• **Requirement**: In the lines below, find the one that contains "subtotal: 8228.26 -> 8628.26" and write it out exactly, along with every line that follows it.

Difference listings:

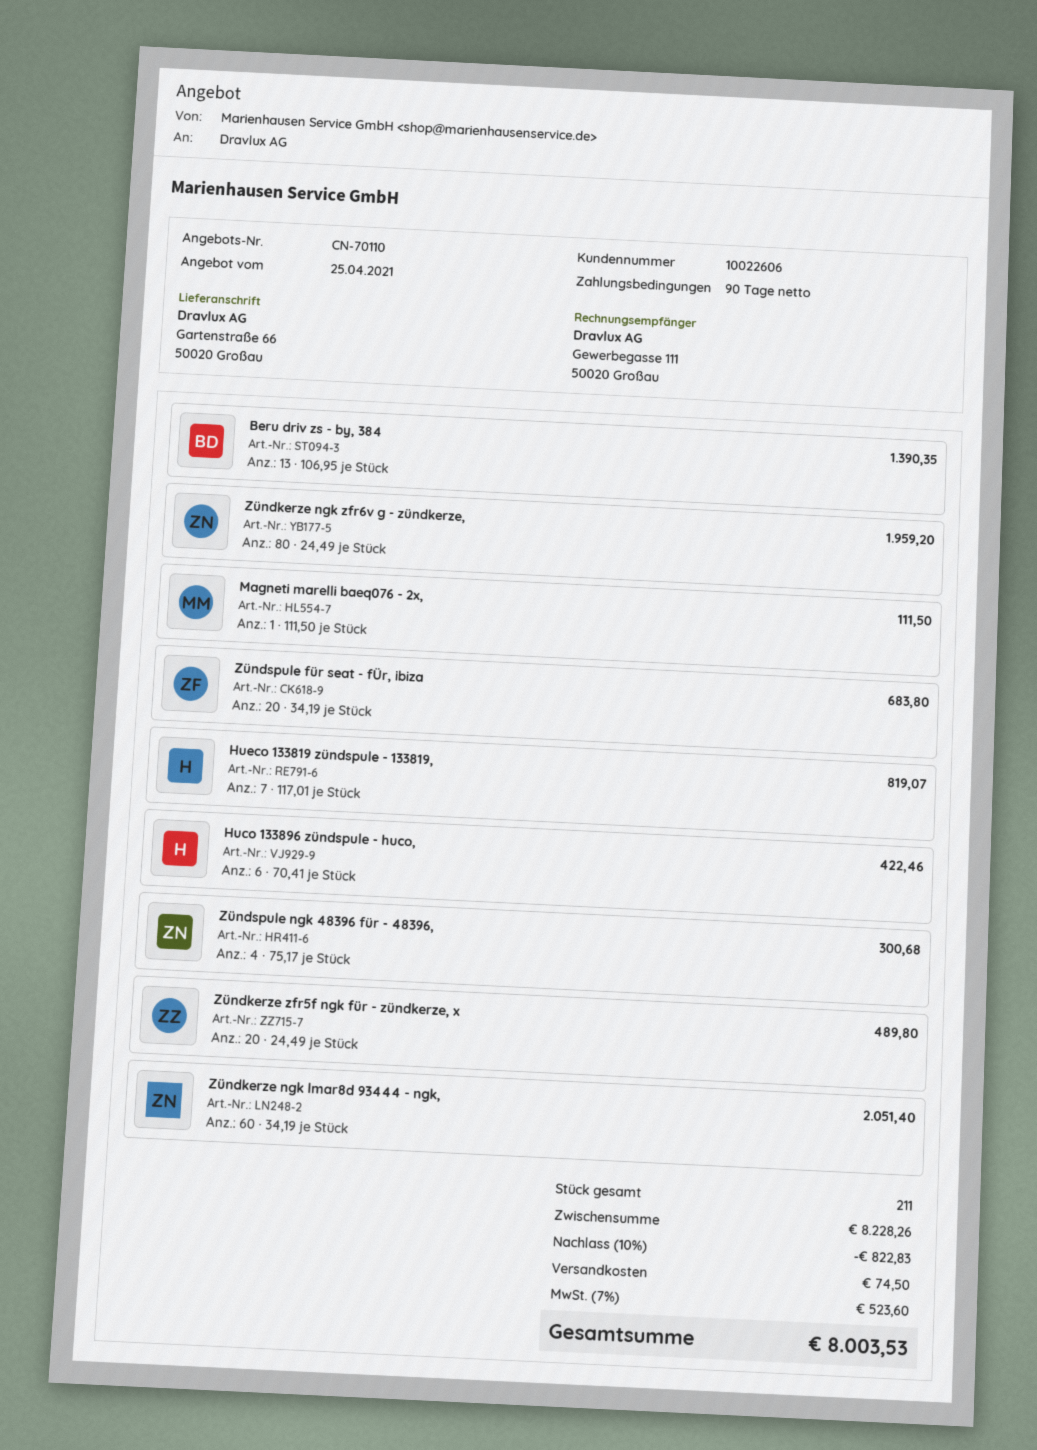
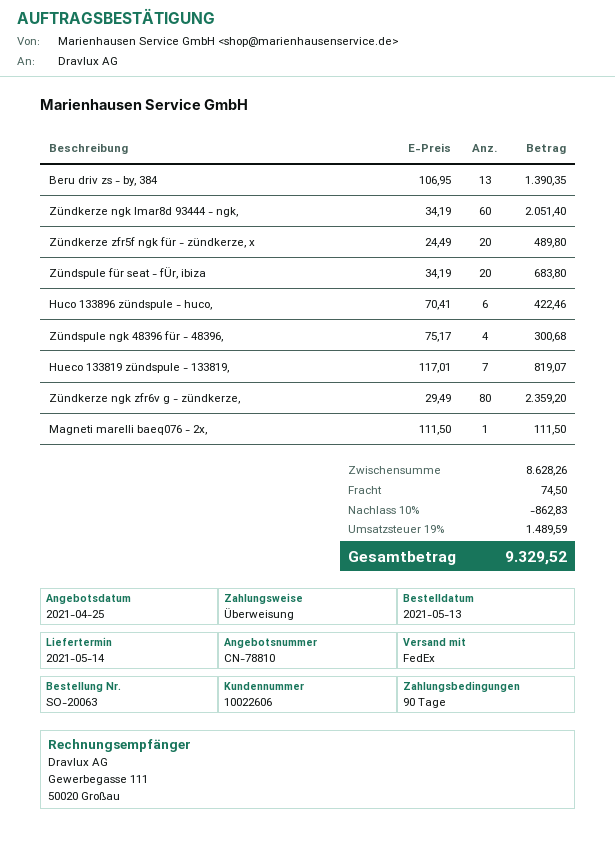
quote number: CN-70110 -> CN-78810
Zündkerze ngk zfr6v g - zündkerze,: 80 x 24.49 = 1959.20 -> 80 x 29.49 = 2359.20
subtotal: 8228.26 -> 8628.26
discount: 10% = 822.83 -> 10% = 862.83
tax: 7% = 523.60 -> 19% = 1489.59
total: 8003.53 -> 9329.52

• **Answer below**:
subtotal: 8228.26 -> 8628.26
discount: 10% = 822.83 -> 10% = 862.83
tax: 7% = 523.60 -> 19% = 1489.59
total: 8003.53 -> 9329.52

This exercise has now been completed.